Menteri ESDM Bahlil Lahadalia menyebut perusahaan yang dicabut izinnya adalah:
PT Anugerah Surya Pratama (ASP)
PT Mulia Raymond Perkasa (MRP)
PT Kawei Sejahtera Mining (KSM)
PT Nurham
2. PT Gag Nikel Tidak Dicabut, Tapi Dianggap “Aman Sementara”
Berbeda dengan empat lainnya, izin operasi PT Gag Nikel tidak dicabut karena lokasinya disebut berada jauh dari kawasan geopark. Meski begitu, Menteri ESDM menyatakan kegiatan perusahaan ini sementara dihentikan sambil menunggu hasil verifikasi di lapangan. Lokasi tambang disebut berada di Pulau Gag, sekitar 30–40 kilometer dari Pulau Piaynemo yang menjadi ikon pariwisata Raja Ampat.
3. Greenpeace dan Aktivis Menyebut Tambang Langgar UU Pulau Kecil
Kritik terhadap aktivitas tambang muncul dari berbagai organisasi, termasuk Greenpeace Indonesia dan Aliansi Jaga Alam Raja Ampat. Mereka menilai kegiatan tambang di lima pulau kecil—Gag, Kawe, Manuran, Manyaifun, dan Batang Pele—telah melanggar UU Nomor 1 Tahun 2014 tentang Pengelolaan Wilayah Pesisir dan Pulau-Pulau Kecil. UU ini melarang aktivitas tambang di pulau kecil dengan ekosistem yang sensitif.
Greenpeace mencatat kerusakan lebih dari 500 hektare hutan dan meningkatnya sedimentasi yang mengancam ekosistem terumbu karang dan kehidupan laut di sekitar lokasi tambang.
4. Lima Perusahaan Pegang Izin, Mayoritas dari Pemda
Selain PT Gag Nikel, empat perusahaan lainnya memiliki izin berbeda-beda. Dua perusahaan memperoleh izin dari pemerintah pusat, sementara tiga sisanya dari pemerintah daerah. Berikut rincian status perizinan mereka:
PT Gag Nikel: Izin operasi produksi sejak 2017, berlaku hingga 2047, luas wilayah 13.136 hektare, memiliki dokumen Amdal.
PT ASP: Izin pusat berlaku 2024–2034, wilayah 1.173 hektare di Pulau Manuran, dokumen Amdal dan UKL-UPL dari Pemkab sejak 2006.
PT MRP: Izin Bupati Raja Ampat 2013–2033, wilayah 2.193 hektare di Pulau Batang Pele, masih eksplorasi, belum punya dokumen lingkungan.
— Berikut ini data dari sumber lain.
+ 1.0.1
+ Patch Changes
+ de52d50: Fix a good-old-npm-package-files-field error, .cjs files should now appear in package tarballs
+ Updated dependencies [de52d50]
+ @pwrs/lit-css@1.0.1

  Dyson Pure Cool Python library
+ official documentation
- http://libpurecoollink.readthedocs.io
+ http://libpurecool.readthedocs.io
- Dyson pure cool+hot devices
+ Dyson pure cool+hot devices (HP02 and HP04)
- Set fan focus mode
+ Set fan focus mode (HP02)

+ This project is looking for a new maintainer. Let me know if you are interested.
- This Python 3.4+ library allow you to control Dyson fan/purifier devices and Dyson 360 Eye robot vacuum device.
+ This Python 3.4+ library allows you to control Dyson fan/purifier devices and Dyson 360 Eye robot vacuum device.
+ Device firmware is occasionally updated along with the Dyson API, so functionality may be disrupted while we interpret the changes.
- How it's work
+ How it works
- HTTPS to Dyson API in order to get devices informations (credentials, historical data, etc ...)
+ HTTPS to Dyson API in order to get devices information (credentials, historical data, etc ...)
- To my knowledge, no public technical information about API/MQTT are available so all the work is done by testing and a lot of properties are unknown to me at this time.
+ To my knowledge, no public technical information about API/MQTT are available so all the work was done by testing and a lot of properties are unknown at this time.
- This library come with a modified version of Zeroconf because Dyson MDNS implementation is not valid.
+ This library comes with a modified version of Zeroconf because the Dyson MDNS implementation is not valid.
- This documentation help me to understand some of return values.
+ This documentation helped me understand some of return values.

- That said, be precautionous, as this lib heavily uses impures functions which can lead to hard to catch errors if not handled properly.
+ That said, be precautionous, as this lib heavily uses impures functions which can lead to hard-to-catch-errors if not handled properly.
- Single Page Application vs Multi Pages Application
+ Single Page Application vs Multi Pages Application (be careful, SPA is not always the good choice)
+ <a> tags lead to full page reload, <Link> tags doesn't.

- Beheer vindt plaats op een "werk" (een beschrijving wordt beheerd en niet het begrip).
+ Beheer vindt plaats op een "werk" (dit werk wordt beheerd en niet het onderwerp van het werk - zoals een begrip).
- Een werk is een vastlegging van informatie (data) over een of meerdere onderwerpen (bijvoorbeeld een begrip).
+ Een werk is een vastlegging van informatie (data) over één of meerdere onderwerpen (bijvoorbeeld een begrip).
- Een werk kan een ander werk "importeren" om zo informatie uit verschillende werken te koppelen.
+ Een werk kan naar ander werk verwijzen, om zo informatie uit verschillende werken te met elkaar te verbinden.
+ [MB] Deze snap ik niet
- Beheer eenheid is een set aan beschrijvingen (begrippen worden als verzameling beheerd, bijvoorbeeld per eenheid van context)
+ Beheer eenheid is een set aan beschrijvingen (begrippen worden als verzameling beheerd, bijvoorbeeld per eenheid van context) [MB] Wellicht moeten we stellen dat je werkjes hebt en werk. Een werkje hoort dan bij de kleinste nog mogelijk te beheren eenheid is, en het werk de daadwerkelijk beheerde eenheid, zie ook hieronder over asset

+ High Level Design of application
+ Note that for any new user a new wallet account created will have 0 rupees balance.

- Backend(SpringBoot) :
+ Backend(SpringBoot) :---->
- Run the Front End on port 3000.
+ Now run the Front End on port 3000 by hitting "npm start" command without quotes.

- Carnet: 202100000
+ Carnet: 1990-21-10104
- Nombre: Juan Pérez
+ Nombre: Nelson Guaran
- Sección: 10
PT KSM: Izin Bupati 2013–2033, wilayah 5.922 hektare, memiliki izin pemanfaatan kawasan hutan, produksi sejak 2023, tapi kini nonaktif.
PT Nurham: Izin Bupati 2025–2033, wilayah 3.000 hektare di Pulau Waegeo, memiliki persetujuan lingkungan, belum berproduksi.